In Michelangelo’s day, he labored in Florence in the presence of dozens of competing artists and sculptors. Shakespeare’s was one voice among more than fifty other playwrights in London, and in the court of Joseph the second of Austria, Mozart’s not so collegial competitors could fill the room. Even among the greatest artists, there are many others that deserved a look or a listen. But they are gone today, with their posterity etched only in dusty archives, or not even that.
Nowadays our archives have improved, to the posterity of all creators, but not necessarily to the posterity of their audience. The ability to store and retrieve all data, easily, quickly, and for free, assures that all creative voices not only can be heard, but retrieved, again and again and for all eternity. A cacophonic admixture of genius and mediocrity tailored to the variant of every taste and momentary whim.

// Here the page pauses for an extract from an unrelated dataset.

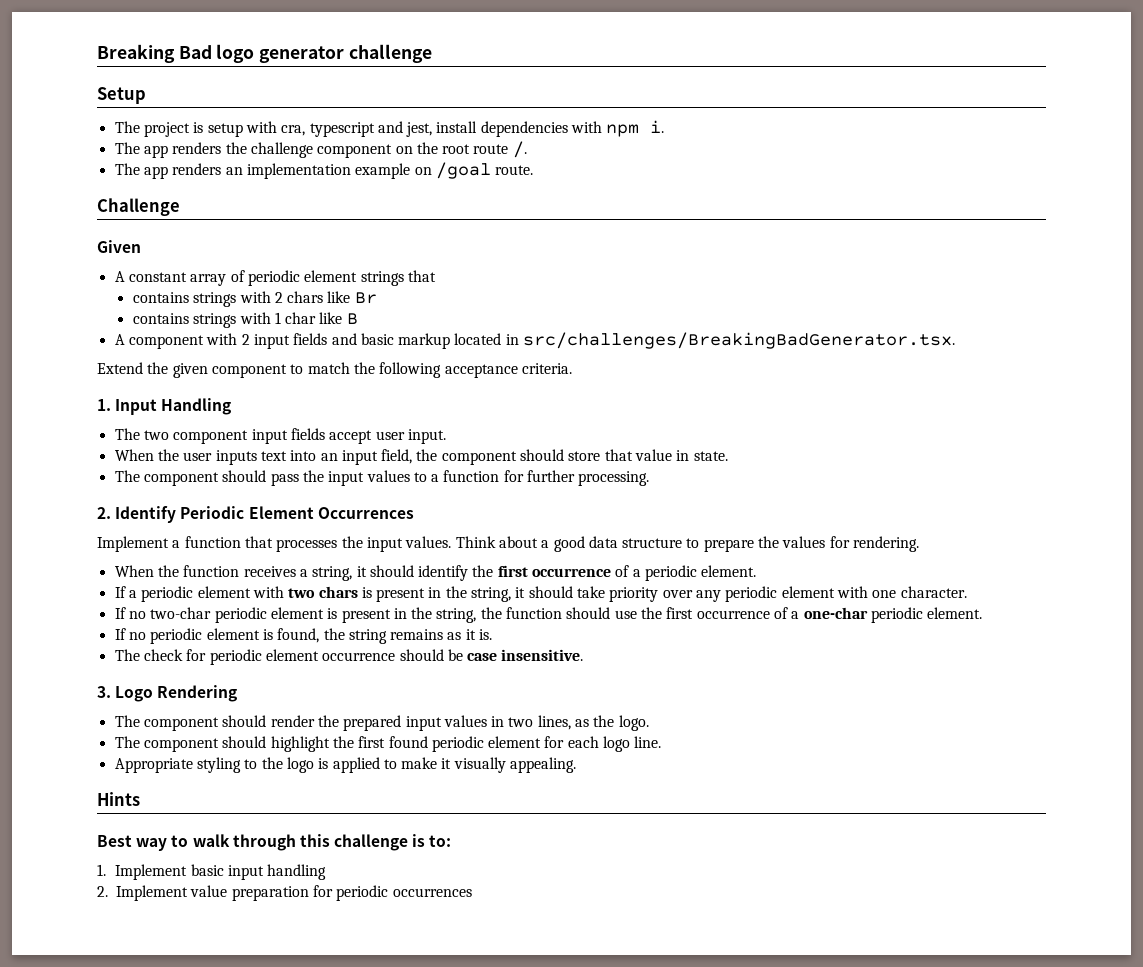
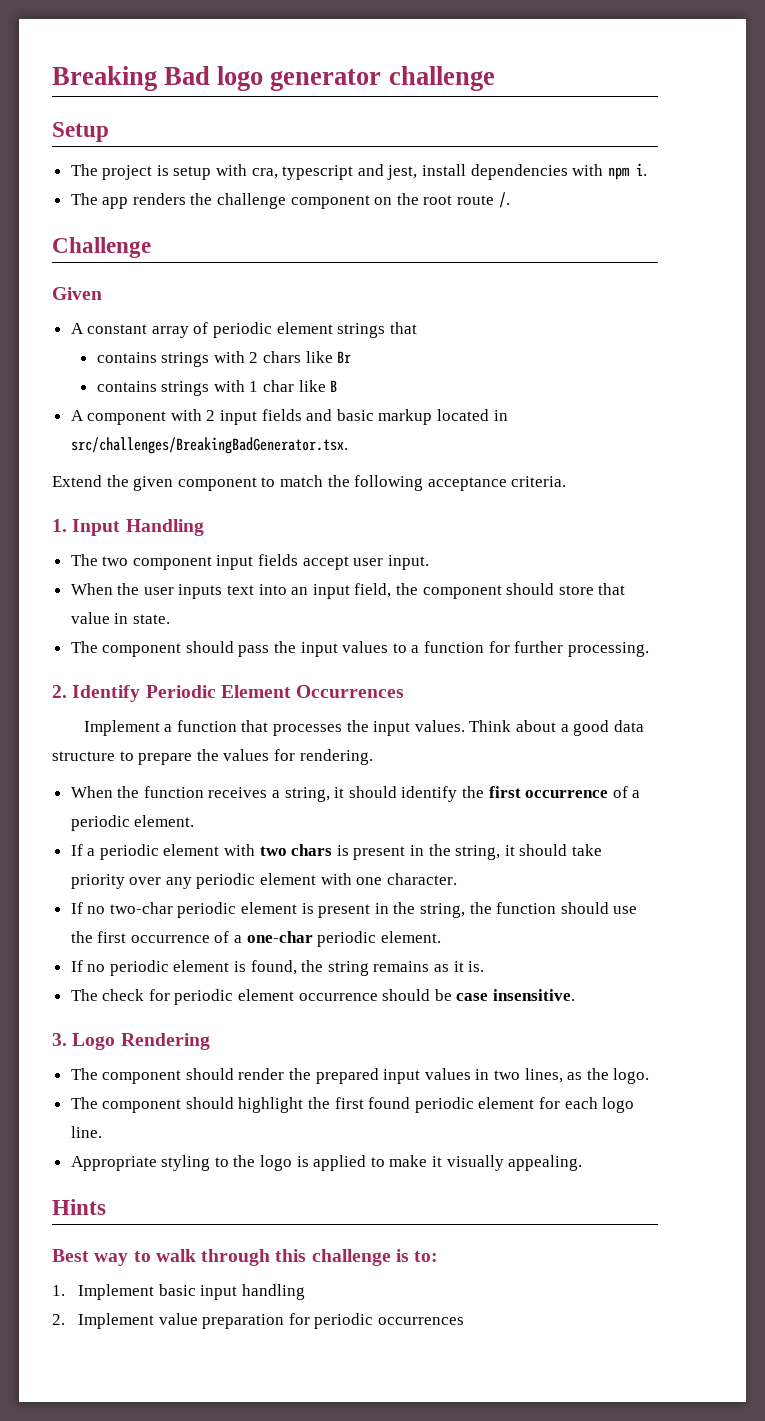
- The app renders an implementation example on /goal route.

As a culture becomes democratized, it become atomized, and people have less and less in common to talk about, until conversation is reduced to discussing politicized twitter feeds and the numbing sameness of family life, or at least the posture of happy family life reflected in our social media. Whereas in the past, the individual aped the culture, nowadays culture apes the individual. Unfortunately, it is a recipe that reduces us to, well, apes, as a common language of shared cultural icons and their visual, auditory, and tactile stories is lost. In the Bible, the Babylonians presumed that they could build a tower that would rise to heaven’s vault. As the story goes, God was not pleased with this arrogance, and confounded their speech so they no longer could talk to each other, only past each other, and so were born the languages of the world. Perhaps the Bible got it wrong, and the Babylonians did succeed after all, seeing that heaven’s vault is a store of all knowledge, including all the movies and family pictures that a whole universe may conceive. Like a heavenly Netflix, heaven would contain enough of a media blather for each of us to speak of without the other having a clue. God’s wrath was merely granting them a fitting answer to their prayers.